» Work item: Each entry below needs to be copied exactly, with nothing dropped.

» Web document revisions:

BEGIN

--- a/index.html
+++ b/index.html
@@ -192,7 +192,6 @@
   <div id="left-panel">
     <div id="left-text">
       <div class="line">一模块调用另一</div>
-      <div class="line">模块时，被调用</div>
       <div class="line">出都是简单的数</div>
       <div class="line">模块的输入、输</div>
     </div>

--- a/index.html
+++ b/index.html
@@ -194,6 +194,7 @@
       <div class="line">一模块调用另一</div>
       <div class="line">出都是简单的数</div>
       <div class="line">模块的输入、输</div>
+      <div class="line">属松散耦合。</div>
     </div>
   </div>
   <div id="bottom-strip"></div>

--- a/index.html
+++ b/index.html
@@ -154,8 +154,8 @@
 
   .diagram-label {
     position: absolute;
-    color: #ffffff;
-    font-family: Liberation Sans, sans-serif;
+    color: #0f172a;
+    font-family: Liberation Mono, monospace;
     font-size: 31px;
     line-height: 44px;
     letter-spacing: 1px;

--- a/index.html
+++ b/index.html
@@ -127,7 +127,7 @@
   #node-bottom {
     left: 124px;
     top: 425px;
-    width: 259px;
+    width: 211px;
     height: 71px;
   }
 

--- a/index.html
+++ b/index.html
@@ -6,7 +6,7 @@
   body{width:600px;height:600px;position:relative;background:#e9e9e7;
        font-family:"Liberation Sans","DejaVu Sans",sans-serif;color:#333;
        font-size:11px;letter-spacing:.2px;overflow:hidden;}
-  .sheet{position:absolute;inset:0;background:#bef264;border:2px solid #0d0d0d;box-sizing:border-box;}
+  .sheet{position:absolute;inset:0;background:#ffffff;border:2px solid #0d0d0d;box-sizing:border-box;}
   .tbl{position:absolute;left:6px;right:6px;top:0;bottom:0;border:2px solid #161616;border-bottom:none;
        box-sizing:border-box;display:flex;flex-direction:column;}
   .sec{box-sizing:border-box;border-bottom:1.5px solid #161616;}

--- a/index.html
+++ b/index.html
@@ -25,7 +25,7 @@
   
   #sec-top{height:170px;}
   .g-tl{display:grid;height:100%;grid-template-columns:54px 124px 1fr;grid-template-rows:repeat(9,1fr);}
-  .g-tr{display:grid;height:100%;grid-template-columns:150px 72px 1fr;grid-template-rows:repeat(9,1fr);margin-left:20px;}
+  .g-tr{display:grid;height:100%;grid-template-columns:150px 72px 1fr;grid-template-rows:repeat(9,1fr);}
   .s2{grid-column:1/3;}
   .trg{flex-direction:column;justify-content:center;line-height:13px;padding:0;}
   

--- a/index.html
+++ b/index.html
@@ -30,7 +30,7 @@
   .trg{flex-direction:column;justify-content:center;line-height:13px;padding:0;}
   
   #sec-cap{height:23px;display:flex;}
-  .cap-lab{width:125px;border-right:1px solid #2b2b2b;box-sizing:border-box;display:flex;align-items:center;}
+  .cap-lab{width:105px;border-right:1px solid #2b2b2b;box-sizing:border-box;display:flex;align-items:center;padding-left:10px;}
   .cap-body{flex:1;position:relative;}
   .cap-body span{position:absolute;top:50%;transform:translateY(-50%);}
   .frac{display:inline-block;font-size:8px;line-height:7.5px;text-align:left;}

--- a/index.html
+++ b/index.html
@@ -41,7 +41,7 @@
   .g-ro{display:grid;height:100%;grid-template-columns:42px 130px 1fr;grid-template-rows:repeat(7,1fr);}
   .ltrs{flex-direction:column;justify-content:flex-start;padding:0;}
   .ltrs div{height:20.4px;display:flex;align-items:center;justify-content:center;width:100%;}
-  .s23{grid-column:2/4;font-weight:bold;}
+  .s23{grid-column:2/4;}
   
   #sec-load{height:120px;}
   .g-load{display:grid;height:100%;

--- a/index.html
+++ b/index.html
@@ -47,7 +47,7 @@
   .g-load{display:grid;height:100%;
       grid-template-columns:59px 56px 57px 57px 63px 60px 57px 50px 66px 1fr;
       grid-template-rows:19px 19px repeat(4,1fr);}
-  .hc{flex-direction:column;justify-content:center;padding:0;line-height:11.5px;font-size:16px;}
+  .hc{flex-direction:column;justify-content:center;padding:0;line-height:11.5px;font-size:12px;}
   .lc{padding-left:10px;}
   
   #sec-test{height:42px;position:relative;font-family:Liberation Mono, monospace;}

END

» Your response:
--- a/index.html
+++ b/index.html
@@ -192,7 +192,6 @@
   <div id="left-panel">
     <div id="left-text">
       <div class="line">一模块调用另一</div>
-      <div class="line">模块时，被调用</div>
       <div class="line">出都是简单的数</div>
       <div class="line">模块的输入、输</div>
     </div>

--- a/index.html
+++ b/index.html
@@ -194,6 +194,7 @@
       <div class="line">一模块调用另一</div>
       <div class="line">出都是简单的数</div>
       <div class="line">模块的输入、输</div>
+      <div class="line">属松散耦合。</div>
     </div>
   </div>
   <div id="bottom-strip"></div>

--- a/index.html
+++ b/index.html
@@ -154,8 +154,8 @@
 
   .diagram-label {
     position: absolute;
-    color: #ffffff;
-    font-family: Liberation Sans, sans-serif;
+    color: #0f172a;
+    font-family: Liberation Mono, monospace;
     font-size: 31px;
     line-height: 44px;
     letter-spacing: 1px;

--- a/index.html
+++ b/index.html
@@ -127,7 +127,7 @@
   #node-bottom {
     left: 124px;
     top: 425px;
-    width: 259px;
+    width: 211px;
     height: 71px;
   }
 

--- a/index.html
+++ b/index.html
@@ -6,7 +6,7 @@
   body{width:600px;height:600px;position:relative;background:#e9e9e7;
        font-family:"Liberation Sans","DejaVu Sans",sans-serif;color:#333;
        font-size:11px;letter-spacing:.2px;overflow:hidden;}
-  .sheet{position:absolute;inset:0;background:#bef264;border:2px solid #0d0d0d;box-sizing:border-box;}
+  .sheet{position:absolute;inset:0;background:#ffffff;border:2px solid #0d0d0d;box-sizing:border-box;}
   .tbl{position:absolute;left:6px;right:6px;top:0;bottom:0;border:2px solid #161616;border-bottom:none;
        box-sizing:border-box;display:flex;flex-direction:column;}
   .sec{box-sizing:border-box;border-bottom:1.5px solid #161616;}

--- a/index.html
+++ b/index.html
@@ -25,7 +25,7 @@
   
   #sec-top{height:170px;}
   .g-tl{display:grid;height:100%;grid-template-columns:54px 124px 1fr;grid-template-rows:repeat(9,1fr);}
-  .g-tr{display:grid;height:100%;grid-template-columns:150px 72px 1fr;grid-template-rows:repeat(9,1fr);margin-left:20px;}
+  .g-tr{display:grid;height:100%;grid-template-columns:150px 72px 1fr;grid-template-rows:repeat(9,1fr);}
   .s2{grid-column:1/3;}
   .trg{flex-direction:column;justify-content:center;line-height:13px;padding:0;}
   

--- a/index.html
+++ b/index.html
@@ -30,7 +30,7 @@
   .trg{flex-direction:column;justify-content:center;line-height:13px;padding:0;}
   
   #sec-cap{height:23px;display:flex;}
-  .cap-lab{width:125px;border-right:1px solid #2b2b2b;box-sizing:border-box;display:flex;align-items:center;}
+  .cap-lab{width:105px;border-right:1px solid #2b2b2b;box-sizing:border-box;display:flex;align-items:center;padding-left:10px;}
   .cap-body{flex:1;position:relative;}
   .cap-body span{position:absolute;top:50%;transform:translateY(-50%);}
   .frac{display:inline-block;font-size:8px;line-height:7.5px;text-align:left;}

--- a/index.html
+++ b/index.html
@@ -41,7 +41,7 @@
   .g-ro{display:grid;height:100%;grid-template-columns:42px 130px 1fr;grid-template-rows:repeat(7,1fr);}
   .ltrs{flex-direction:column;justify-content:flex-start;padding:0;}
   .ltrs div{height:20.4px;display:flex;align-items:center;justify-content:center;width:100%;}
-  .s23{grid-column:2/4;font-weight:bold;}
+  .s23{grid-column:2/4;}
   
   #sec-load{height:120px;}
   .g-load{display:grid;height:100%;

--- a/index.html
+++ b/index.html
@@ -47,7 +47,7 @@
   .g-load{display:grid;height:100%;
       grid-template-columns:59px 56px 57px 57px 63px 60px 57px 50px 66px 1fr;
       grid-template-rows:19px 19px repeat(4,1fr);}
-  .hc{flex-direction:column;justify-content:center;padding:0;line-height:11.5px;font-size:16px;}
+  .hc{flex-direction:column;justify-content:center;padding:0;line-height:11.5px;font-size:12px;}
   .lc{padding-left:10px;}
   
   #sec-test{height:42px;position:relative;font-family:Liberation Mono, monospace;}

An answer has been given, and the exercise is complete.